The European Commission's reform proposal, published on 14 March, is the fifth major electricity market package. But will the proposed changes to two regulations and one directive substantially change the way in which electricity trading is organised in Europe?
It is likely that the reform heralds a paradigm shift, but in ways than were not discussed in 2022. Because of record-high electricity prices and concerns over security of supply, the focus last year was on short-term prices. The subsequent discussion showed that moving away from setting short-term prices based on the cost of the last required unit to meet aggregate demand (marginal pricing) would substantially undermine the efficiency of dispatch.
The proposal of the Commission took a very different route, essentially formalising the tools member states can use to incentivise investments.
While the proposed electricity market reform defends the idea of ensuring optimal European dispatch, national instruments will now be allowed to do the heavy lifting in steering investment decisions. Hence, European markets will not be allowed to help determine the efficient amount, technology and location of investments.
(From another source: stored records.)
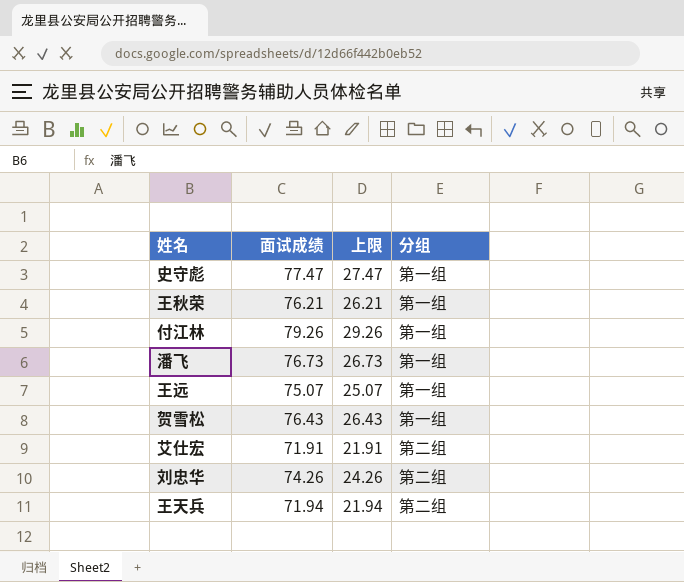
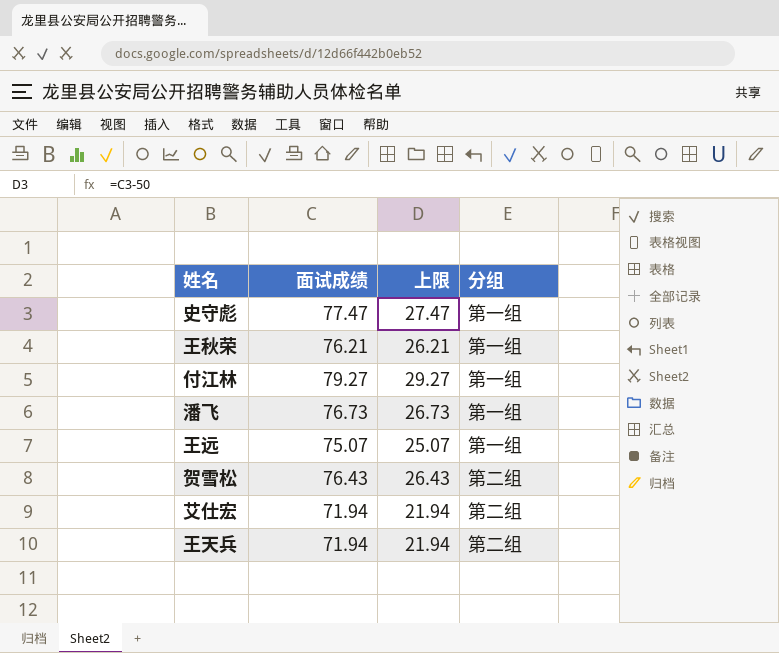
row 刘忠华: 74.26 | 24.26 | 第二组 -> none
付江林 | 面试成绩: 79.26 -> 79.27
付江林 | 上限: 29.26 -> 29.27
贺雪松 | 分组: 第一组 -> 第二组
艾仕宏 | 面试成绩: 71.91 -> 71.94
艾仕宏 | 上限: 21.91 -> 21.94

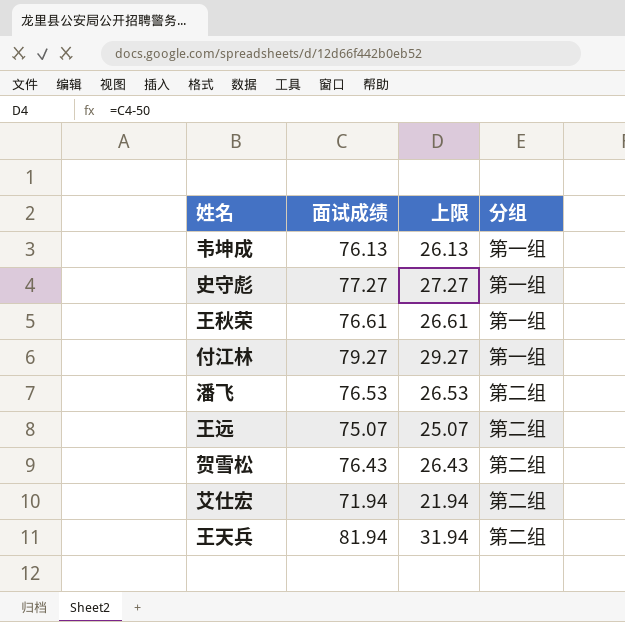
row 韦坤成: none -> 76.13 | 26.13 | 第一组
史守彪 | 面试成绩: 77.47 -> 77.27
史守彪 | 上限: 27.47 -> 27.27
王秋荣 | 面试成绩: 76.21 -> 76.61
王秋荣 | 上限: 26.21 -> 26.61
潘飞 | 面试成绩: 76.73 -> 76.53
潘飞 | 上限: 26.73 -> 26.53
潘飞 | 分组: 第一组 -> 第二组
王远 | 分组: 第一组 -> 第二组
王天兵 | 面试成绩: 71.94 -> 81.94
王天兵 | 上限: 21.94 -> 31.94

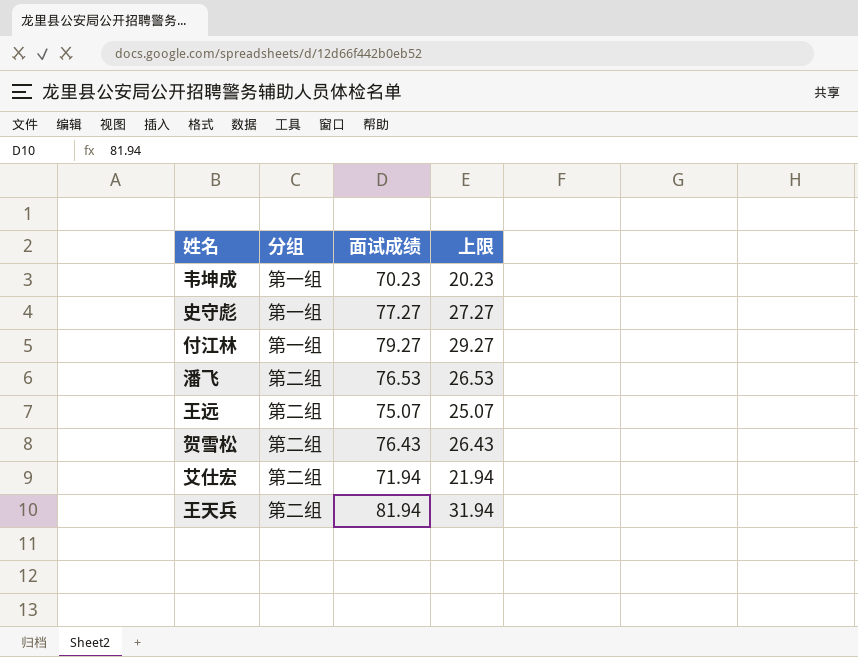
column 分组 | position: 4 -> 2
row 王秋荣: 76.61 | 26.61 | 第一组 -> none
韦坤成 | 面试成绩: 76.13 -> 70.23
韦坤成 | 上限: 26.13 -> 20.23

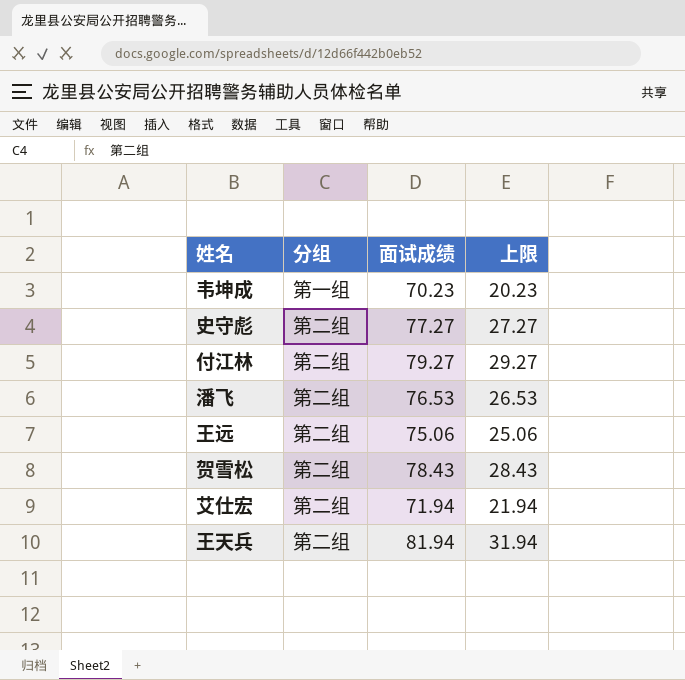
史守彪 | 分组: 第一组 -> 第二组
付江林 | 分组: 第一组 -> 第二组
王远 | 面试成绩: 75.07 -> 75.06
王远 | 上限: 25.07 -> 25.06
贺雪松 | 面试成绩: 76.43 -> 78.43
贺雪松 | 上限: 26.43 -> 28.43

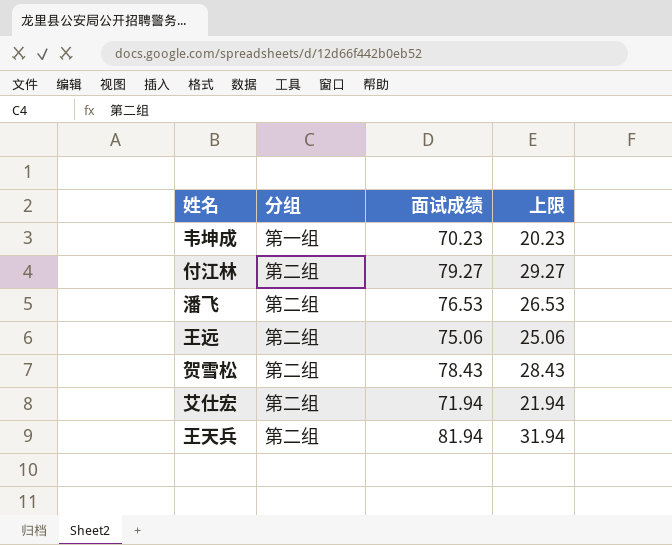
row 史守彪: 第二组 | 77.27 | 27.27 -> none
In contrast, several institutions – national governments, the European Commission, national and European networks, market operators as well as national and European regulators – will be given partial responsibilities for designing and allocating individual long-term instruments such as Contracts for Difference (CfD), Power Purchase Agreements (PPA) and Forwards and Flexibility. While the supply and demand for these traded products overlaps and spills across borders, it is not immediately clear how this interaction will be managed.
The good news is that the Commission proposal drives the conversation towards a reform of Europe's electricity market design, which encourages the necessary investment for a smooth transition to a climate-neutral economy.